Retirement Made Easy With Mutual Funds



With the advances in healthcare and science, people are more than likely to live beyond 65. However without a fixed income every month, living beyond retirement is becoming quite the task. In such cases, it is always best to start financial planning long before you actually have to retire. Keeping in mind that inflation continually challenges the purchasing-power of whatever money we do have in our hand, planning for a time when there is no steady inflow of money seems like the only smart way to live. While setting aside a small part of our income, or even saving half of our daily wages may seem enough for our non-working years, the market is always volatile. Saving half of our earnings may be enough today, but tomorrow we might need more. In order to take care of the amount of money we are likely to require in the future, investing may be our only option. However, the risk of investing is no secret, so how exactly do we find a fairly safe investment to ensure a better retired life?

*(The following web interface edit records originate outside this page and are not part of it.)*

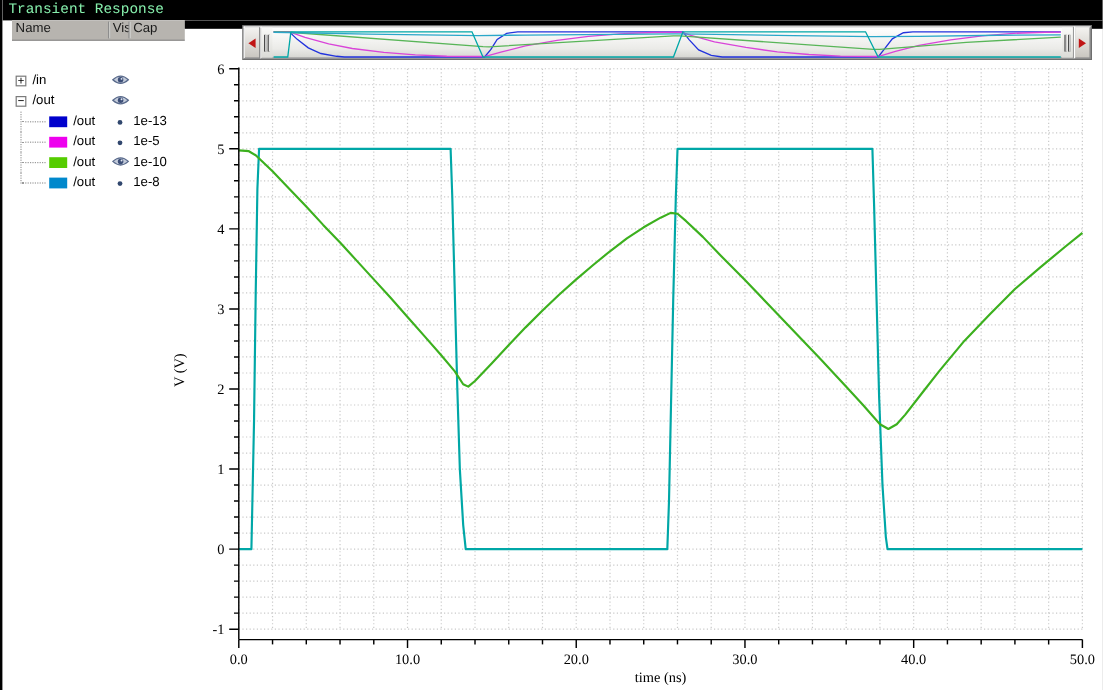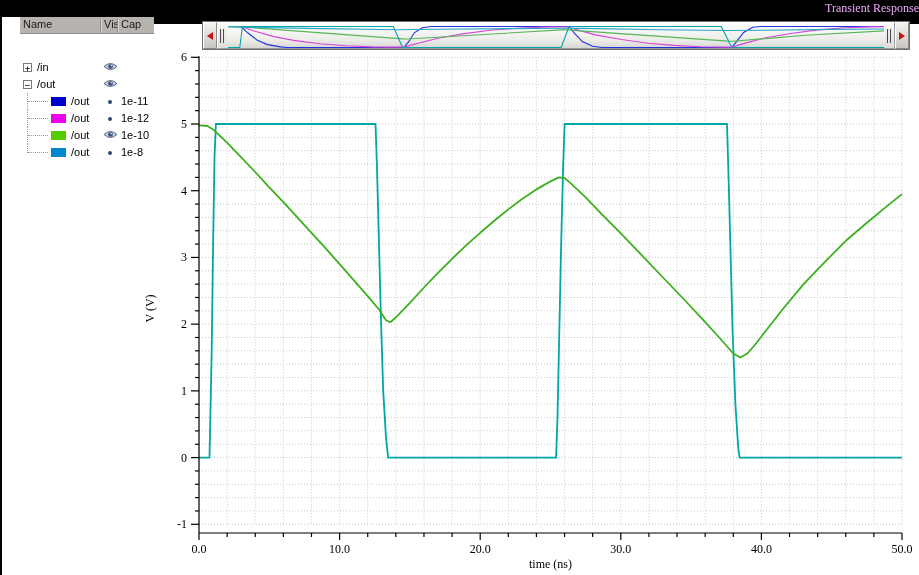--- a/index.html
+++ b/index.html
@@ -1,22 +1,22 @@
 <!DOCTYPE html>
 <html><head>
 <meta charset="utf-8">
 <style>
   html,body{margin:0;padding:0;background:#666;}
   #win{position:relative;width:919px;height:575px;background:#fff;overflow:hidden;
        border-left:2px solid #000;box-sizing:border-box;
        font-family:"Liberation Sans","DejaVu Sans",sans-serif;}
-  .titlebar{position:absolute;left:0;top:0;width:100%;height:17px;background:#000;color:#f0abfc;
-       font-family:Liberation Serif, serif;font-size:12px;line-height:17px;padding-left:5px;box-sizing:border-box;text-align:right;}
+  .titlebar{position:absolute;left:0;top:0;width:100%;height:17px;background:#000;color:#86efac;
+       font-family:Liberation Mono, monospace;font-size:12px;line-height:17px;padding-left:5px;box-sizing:border-box;}
   
-  .leftpanel{position:absolute;left:18px;top:17px;width:150px;height:406px;background:#fff;border-right:1px solid #848484;text-decoration:underline;}
+  .leftpanel{position:absolute;left:8px;top:17px;width:150px;height:406px;background:#fff;border-right:1px solid #848484;text-decoration:underline;}
   .phead{position:absolute;left:0;top:0;width:100%;height:16px;background:#b7b4af;border-bottom:1px solid #8d8d8d;font-size:11px;color:#1a1a1a;}
   .phead .h{position:absolute;top:1px;}
   .phead .sep{position:absolute;top:1px;width:1px;height:14px;background:#8d8d8d;border-right:1px solid #d8d8d4;}
   #tree{position:absolute;left:0;top:42px;width:100%;}
   .trow{position:relative;height:17px;font-size:11px;color:#000;}
   .exp{position:absolute;left:3px;top:4px;width:9px;height:9px;background:#fff;border:1px solid #7a7a7a;
        font-family:"DejaVu Sans Mono",monospace;font-size:9px;line-height:8px;text-align:center;box-sizing:border-box;color:#000;}
   .glbl{position:absolute;left:17px;top:2px;}
   .clbl{position:absolute;left:51px;top:2px;}
   .sw{position:absolute;left:31px;top:4px;width:15px;height:9px;}
@@ -80,29 +80,29 @@
               <circle cx="7.5" cy="5.5" r="2.3" fill="#3d4f78"></circle>
               <circle cx="8.3" cy="4.7" r="0.8" fill="#dfe5ef"></circle>
             </svg></span>
         </div>
         <div class="trow">
           <span class="vline"></span>
           <span class="hstub"></span>
           <span class="sw" style="background:#0000cc"></span>
           <span class="clbl">/out</span>
           <span class="dot"></span>
-          <span class="cap">1e-11</span>
+          <span class="cap">1e-13</span>
         </div>
         <div class="trow">
           <span class="vline"></span>
           <span class="hstub"></span>
           <span class="sw" style="background:#ee00ee"></span>
           <span class="clbl">/out</span>
           <span class="dot"></span>
-          <span class="cap">1e-12</span>
+          <span class="cap">1e-5</span>
         </div>
         <div class="trow">
           <span class="vline"></span>
           <span class="hstub"></span>
           <span class="sw" style="background:#55cc00"></span>
           <span class="clbl">/out</span>
           <span class="vis"><svg width="15" height="11" viewBox="0 0 15 11">
               <path d="M1 5.5 Q7.5 -0.5 14 5.5 Q7.5 11.5 1 5.5 Z" fill="#c3cbda" stroke="#5a6b8c"></path>
               <circle cx="7.5" cy="5.5" r="2.3" fill="#3d4f78"></circle>
               <circle cx="8.3" cy="4.7" r="0.8" fill="#dfe5ef"></circle>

One of the ways in which we can work towards a secure future is by investing in mutual funds. One of the biggest benefits of mutual funds is that they have a lower risk as compared to individual stocks and bonds. This is because in these funds, the investment is diversified and many people invest in a single fund. Apart from the low risk, investing in a fund means that a professional will help overlook the investment process. This means that we ourselves need not spend every morning buried in the business pages of the newspaper. Your share in a mutual fund investment can also be liquidated at any time, so there is no risk of your money being kept out of your reach, should you need it at any point of time. However, it is important to remember that an investment is never without risk, and mutual funds are no exception to the rule. Even though these funds are managed by professionals, these professionals may also make mistakes. Therefore it is always best to double check your investments before finalising anything.

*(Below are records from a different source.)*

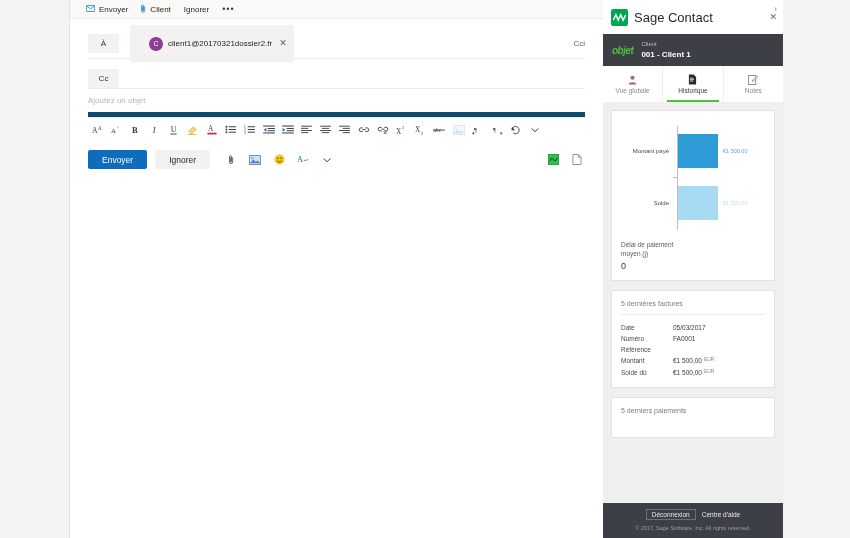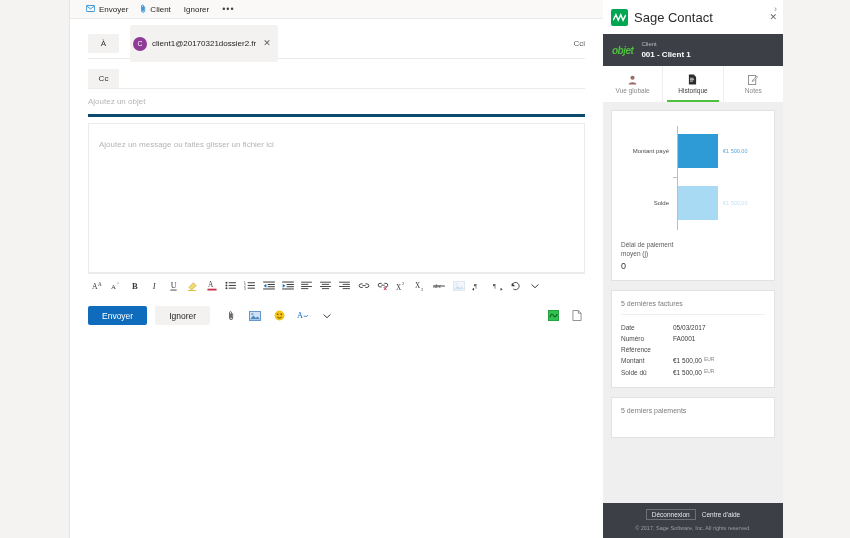--- a/index.html
+++ b/index.html
@@ -43,37 +43,37 @@
   }
   .pill-btn {
     min-width: 31px; height: 19px; background: #f3f2f1;
     display: flex; align-items: center; justify-content: center;
     font-size: 8px; color: #323130; border-radius: 1px; cursor: pointer;
     padding: 0 8px;
   }
   .recipient {
     display: flex; align-items: center; gap: 5px;
     background: #f3f2f1; border-radius: 2px;
-    padding: 2px 5px 2px 3px; margin-left: 11px; height: 37px; cursor: pointer;
+    padding: 2px 5px 2px 19px; margin-left: 11px; height: 37px; cursor: pointer;
   }
   .avatar {
     width: 14px; height: 14px; border-radius: 50%;
     background: #8e3a96; color: #fff; font-size: 7px;
     display: flex; align-items: center; justify-content: center;
   }
   .recip-mail { font-size: 8px; color: #201f1e; }
   .recip-x { font-size: 9px; color: #605e5c; cursor: pointer; line-height: 1; padding: 0 2px; }
   .cci-btn {
     position: absolute; right: 0; font-size: 8px; color: #605e5c; cursor: pointer;
   }
 
   .row-cc { display: flex; align-items: flex-end; height: 30px;
             border-bottom: 1px solid #edebe9; }
   .row-subj { height: 28px; display: flex; align-items: center;
-              border-bottom: 3px solid #0c4a6e; }
+              border-bottom: 5px solid #0c4a6e; }
   .ph { font-size: 8px; color: #b7b5b3; }
 
   .body-area {
     margin: 6px 18px 0 18px; height: 150px;
     border: 1px solid #edebe9; background: #fff; padding: 9px 10px;
   }
 
   
   .fmt-bar {
     margin: 0 18px; height: 24px; display: flex; align-items: center;
@@ -247,23 +247,20 @@
 
       <div class="row-cc">
         <div class="pill-btn">Cc</div>
       </div>
 
       <div class="row-subj">
         <span class="ph">Ajoutez un objet</span>
       </div>
     </div>
 
-    <div class="body-area">
-      <span class="ph">Ajoutez un message ou faites glisser un fichier ici</span>
-    </div>
 
     <div class="fmt-bar">
       <div class="fmt">
           <svg width="12" height="9" viewBox="0 0 14 10">
             <text x="0" y="9" font-size="9" font-family="Liberation Serif" fill="#3b3a39">A</text>
             <text x="7" y="6" font-size="6" font-family="Liberation Serif" fill="#3b3a39">A</text>
           </svg>
         </div>
       <div class="fmt">
           <svg width="12" height="9" viewBox="0 0 14 10">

Mutual Funds in India were introduced as early as 1963, and financial agencies came up with their own funds from 1987. The growth since then has been phenomenal, and today almost all financial institutions across the nation have their own funds. However, the mutual fund market in India is still not utilised well by the people. While the reasons for this may be several and varied, we must remember that we still need our futures to be secure. So take some time to read more about mutual funds and then invest in them.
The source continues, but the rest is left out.